For some people, a self-directed IRA could be a great vehicle to invest tax-advantaged retirement funds in real property. However, there are rules governing everything from property ownership and usage to how you cover expenses and take profits. If you don’t follow them, you can quickly run afoul of the IRS.
Forbes’ recent article “How To Use A Self-Directed IRA For Real Estate Investing” explains that a real estate IRA is just another name for a self-directed IRA designed to hold investment property. You can own many property types in a real estate IRA. This includes land, single and multi-family homes, international property, boat docks, commercial properties, and more. Because this is a self-directed IRA, the custodian—the company safeguarding your account and enforcing IRS regulations—allows you to hold alternative asset classes, like real estate.
First, find a custodian who allows or specializes in real estate IRAs. Next, you must fund your account—typically with a rollover from an existing IRA. With your cash in place, you can buy real estate and have it titled in the name of your IRA. You can finance real estate in your IRA with an investment property-specific mortgage. You can then pay the mortgage using additional cash from your self-directed IRA. When you sell a property held in a real estate IRA, the funds stay in the account.
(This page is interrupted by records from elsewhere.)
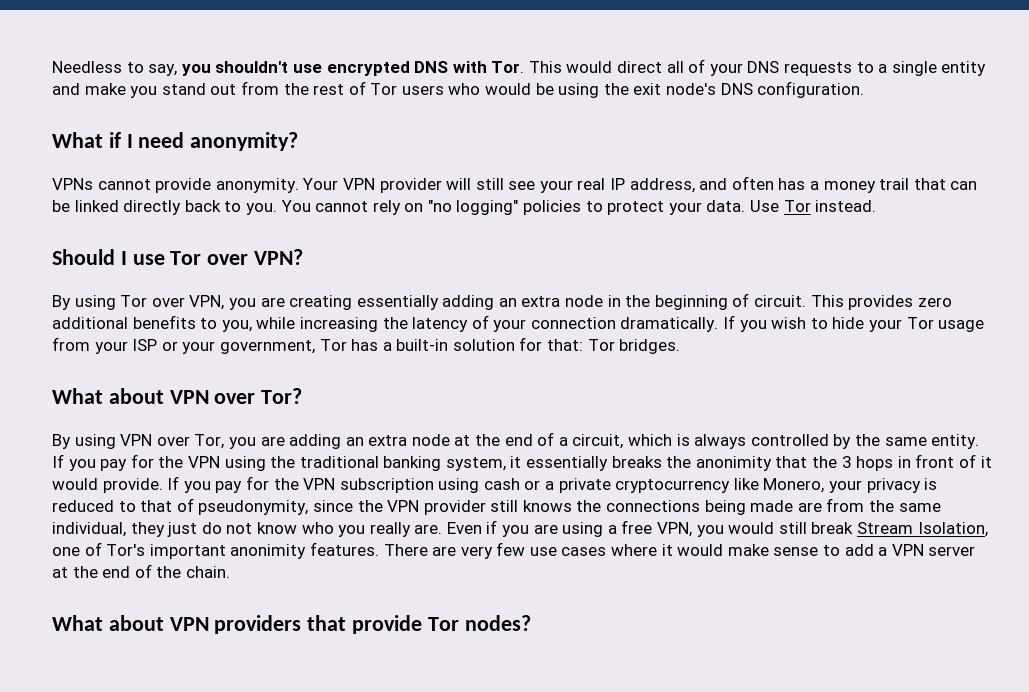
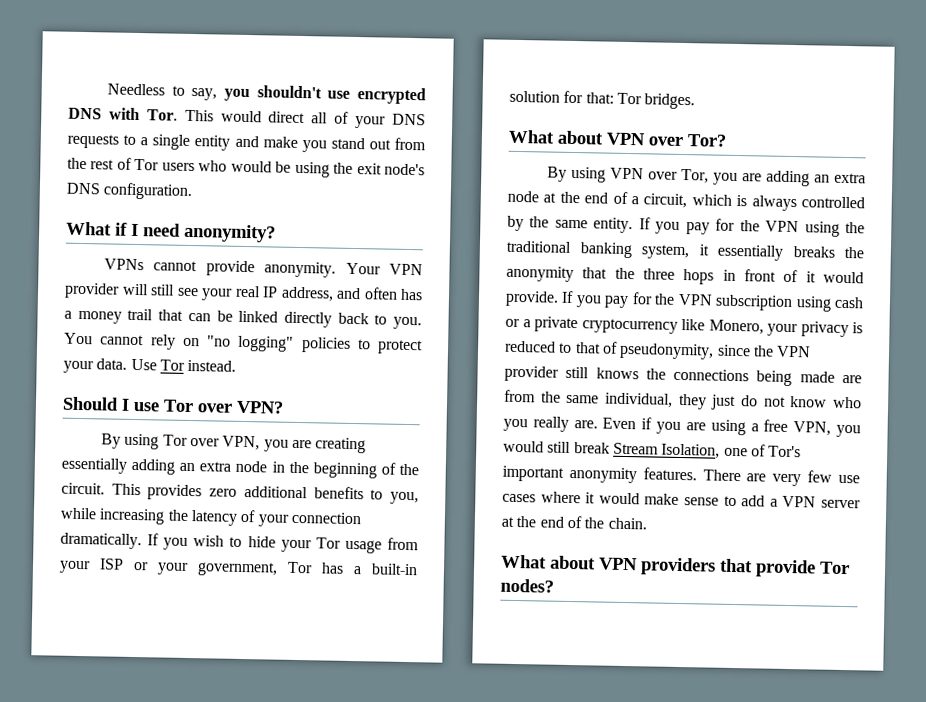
- By using Tor over VPN, you are creating essentially adding an extra node in the beginning of circuit.
+ By using Tor over VPN, you are creating essentially adding an extra node in the beginning of the circuit.
- If you pay for the VPN using the traditional banking system, it essentially breaks the anonimity that the 3 hops in front of it would provide.
+ If you pay for the VPN using the traditional banking system, it essentially breaks the anonymity that the three hops in front of it would provide.
- Even if you are using a free VPN, you would still break Stream Isolation, one of Tor's important anonimity features.
+ Even if you are using a free VPN, you would still break Stream Isolation, one of Tor's important anonymity features.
Depending on the type of IRA you’ve selected, those funds grow tax-deferred (traditional IRA) or tax-free (Roth IRA).
A real estate IRA allows you to diversify away from stocks and bonds. However, there are many rules governing this specialized type of account. Let’s look at some of the critical rules you must know:
Property Title. The account, rather than you own the real estate held in a self-directed IRA. Therefore, the title documents that confirm ownership of the property are in the name of your IRA rather than in your name.
Expenses and Income. All expenses and income flow into and out of your real estate IRA. Your account pays all property taxes, utility bills, and other costs. All rental income or other income is paid back into your account.
Limitations on Use. Real estate held in a self-directed IRA can only be an investment property. You and any family member—plus any of your beneficiaries or fiduciaries—are disqualified persons. Since the purpose of an IRA is retirement investing, these disqualified persons can’t use the real estate assets.
No DIY. If you need to fix up or repair property held in a real estate IRA, the account must pay for the work. You cannot perform that work because you are a disqualified person.
Prior Property Ownership. You can’t sell, lease, or exchange property you already own to your real estate IRA. That’s called “self-dealing,” which the IRS strictly prohibits.
Watch Out for the UBIT. If you take out a loan secured by the property itself (a non-recourse loan), you will be required to pay unrelated business income tax (UBIT) on any profits related to the financed portion. However, you can use depreciation and operating costs to reduce your tax bill, allowing you to reduce your UBIT or eliminate it altogether.
Reference: Forbes (Feb. 13, 2023) “How To Use A Self-Directed IRA For Real Estate Investing”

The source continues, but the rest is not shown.